Micromachined Tuning Fork Gyroscopes With Ultra-High Sensitivity And Shock Rejection
University of California System: University of California, Irvine
posted on 05/23/2011
University researchers have designed a family of new dual mass and quadruple mass tuning fork architectures addressing the limitations of the conventional designs. In the dual mass design, the spurious in-phase drive-mode is shifted above the operational frequency to improve the response characteristics.
These new ultra-high resolution tuning fork gyroscope architectures provide a path to silicon MEMS-based gyrocompassing and inertial navigation systems.
Unlike conventional tuning fork gyroscopes, the proposed architecture prioritizes the quality factor of the sense-mode by mechanical design, where the linearly coupled anti-phase sense-mode is balanced in both the linear momentum as well as moment of reaction forces (torque) in order to minimize dissipation of energy through the substrate and enable ultra-high mechanical sensitivity to the input angular rate.

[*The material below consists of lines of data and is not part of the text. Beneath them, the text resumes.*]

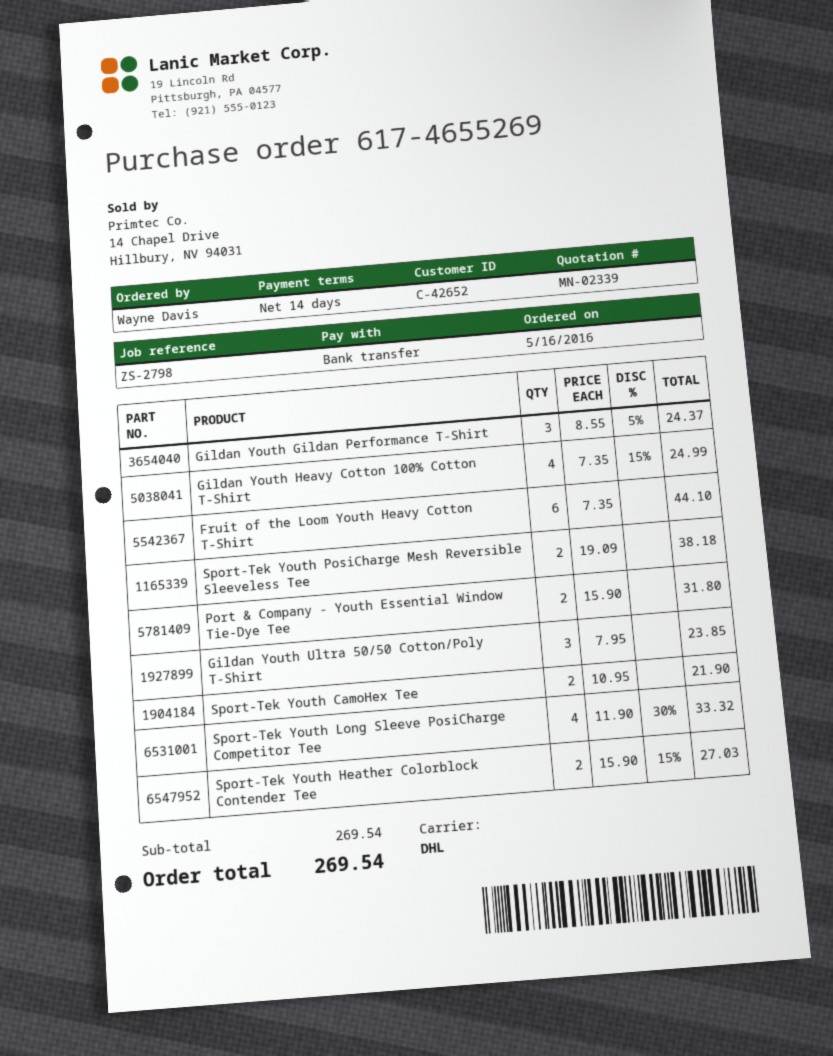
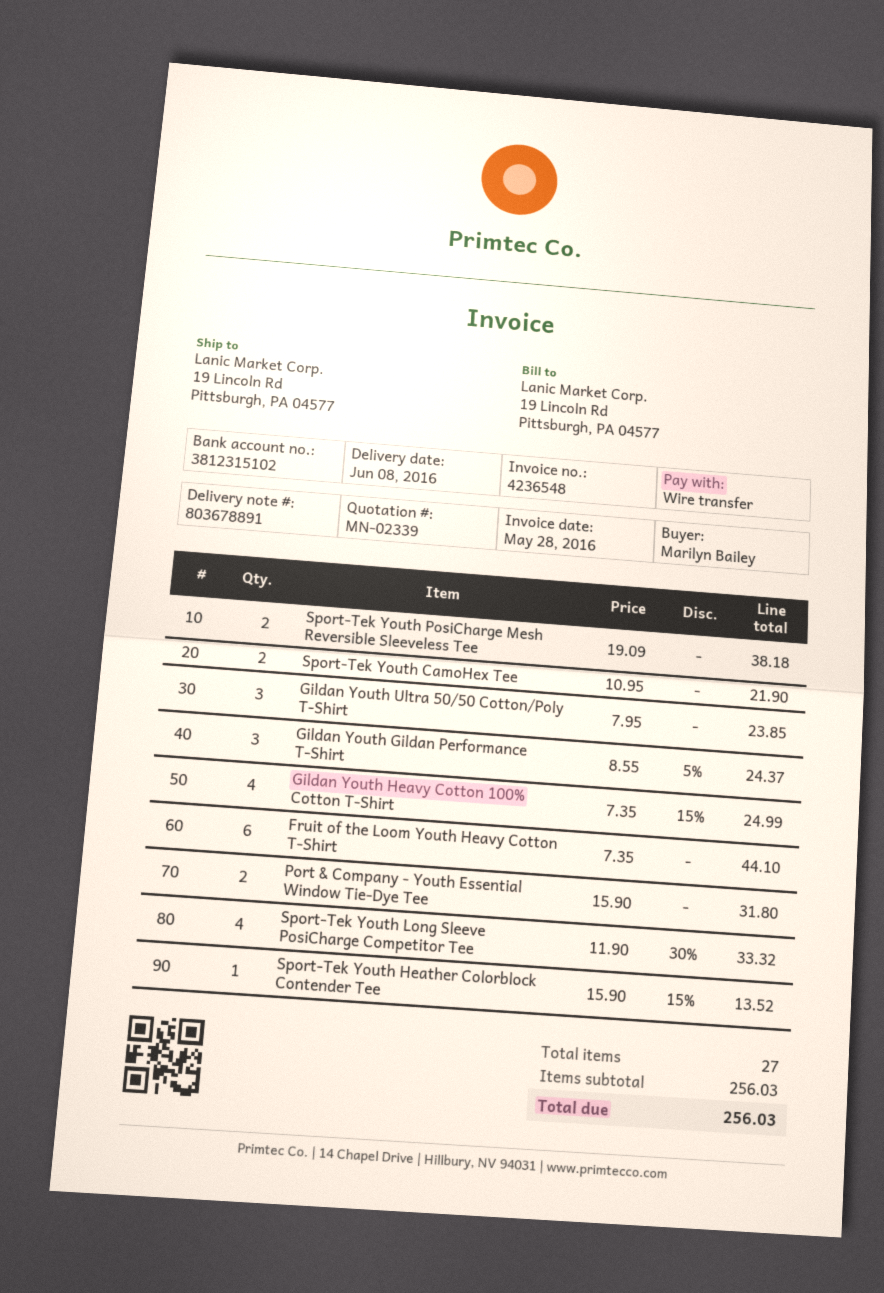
ordered by: Wayne Davis -> Marilyn Bailey
Sport-Tek Youth Heather Colorblock Contender Tee: 2 x 15.90 - 15% = 27.03 -> 1 x 15.90 - 15% = 13.52
subtotal: 269.54 -> 256.03
total: 269.54 -> 256.03

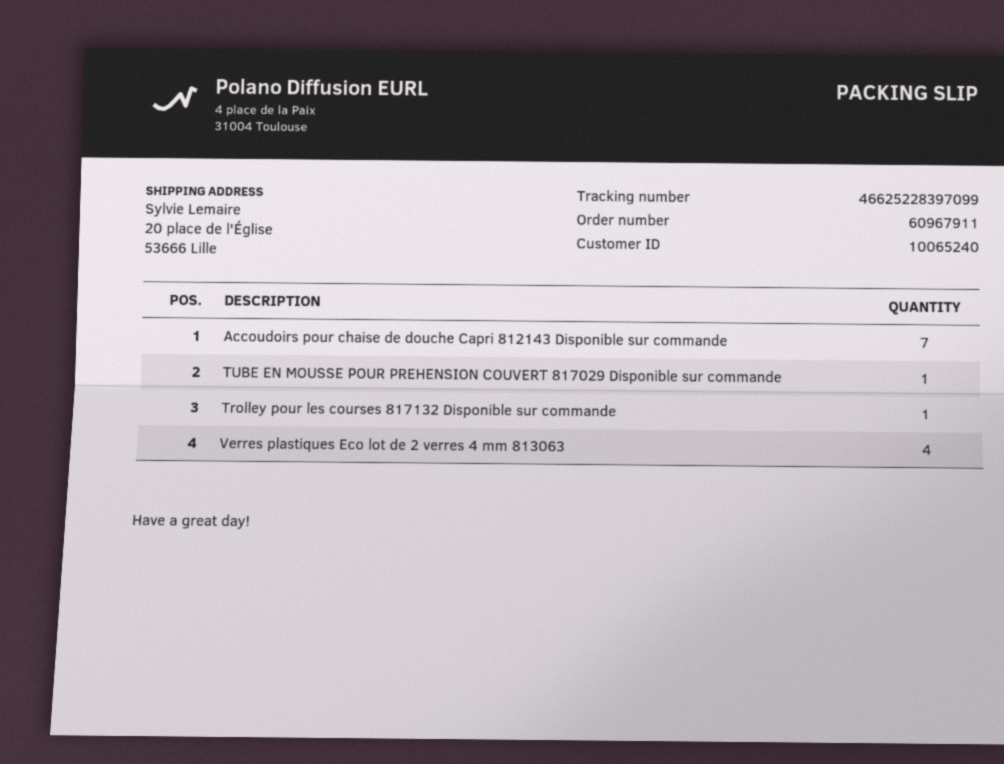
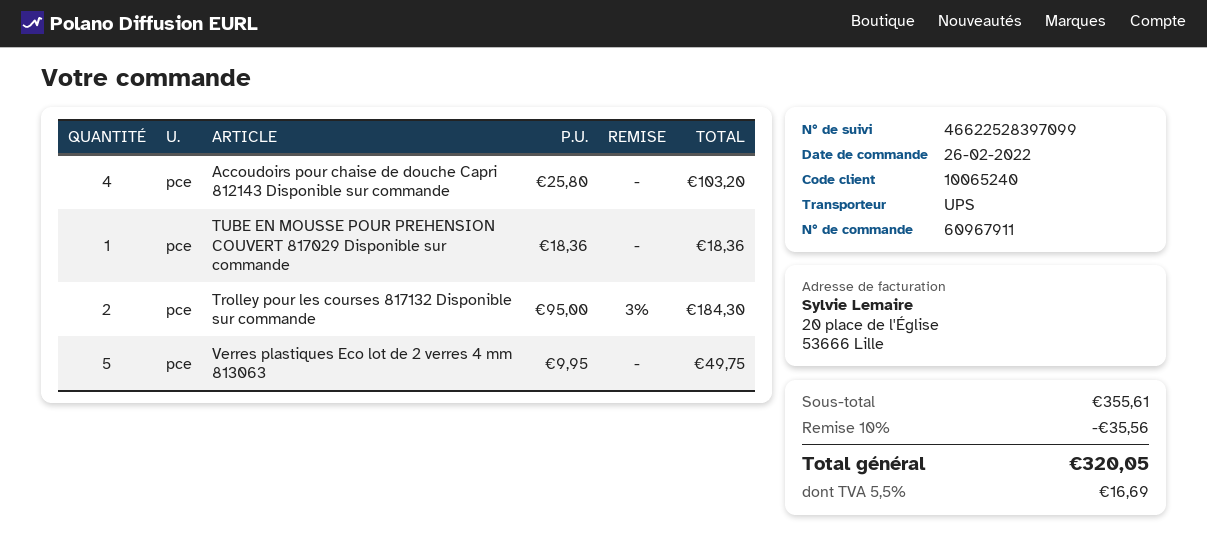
tracking number: 46625228397099 -> 46622528397099
Accoudoirs pour chaise de douche Capri 812143 Disponible sur commande: 7 -> 4
Trolley pour les courses 817132 Disponible sur commande: 1 -> 2
Verres plastiques Eco lot de 2 verres 4 mm 813063: 4 -> 5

The second, quadruple mass design builds upon the dual mass architecture by coupling together two dual mass devices to achieve completely symmetric, mode-matched mechanical structure with ultra-high quality factor in both the drive- and the sense-mode. The quadruple mass design of the sensor element preserves the ultra-high sensitivity of the dual mass design. At the same time, the quadruple mass design provides complete mechanical rejection of external vibrations and shocks along both drive and sense axes, and improved robustness to fabrication imperfections and temperature induced frequency drifts.
File Number: 19585
The operation of micromachined vibratory gyroscopes is based on a transfer of energy between two modes of vibration caused by the Coriolis effect. When the drive- and sense-mode resonant frequencies are equal, or mode-matched, the sensor output is increased proportionally to the sense-mode quality factor. Anti-phase driven tuning fork architectures are often used due to their ability to reject common mode acceleration inputs. Conventional tuning fork designs with linear anti-phase drive-modes present several major drawbacks: presence of the parasitic low-frequency structural mode of in-phase vibrations, limitation of the maximal achievable sense-mode quality factor by approximately half of the drive-mode quality factor due to substrate energy dissipation caused by the torque imbalance, and difficulty of maintaining mode-matched condition over the practical temperature ranges.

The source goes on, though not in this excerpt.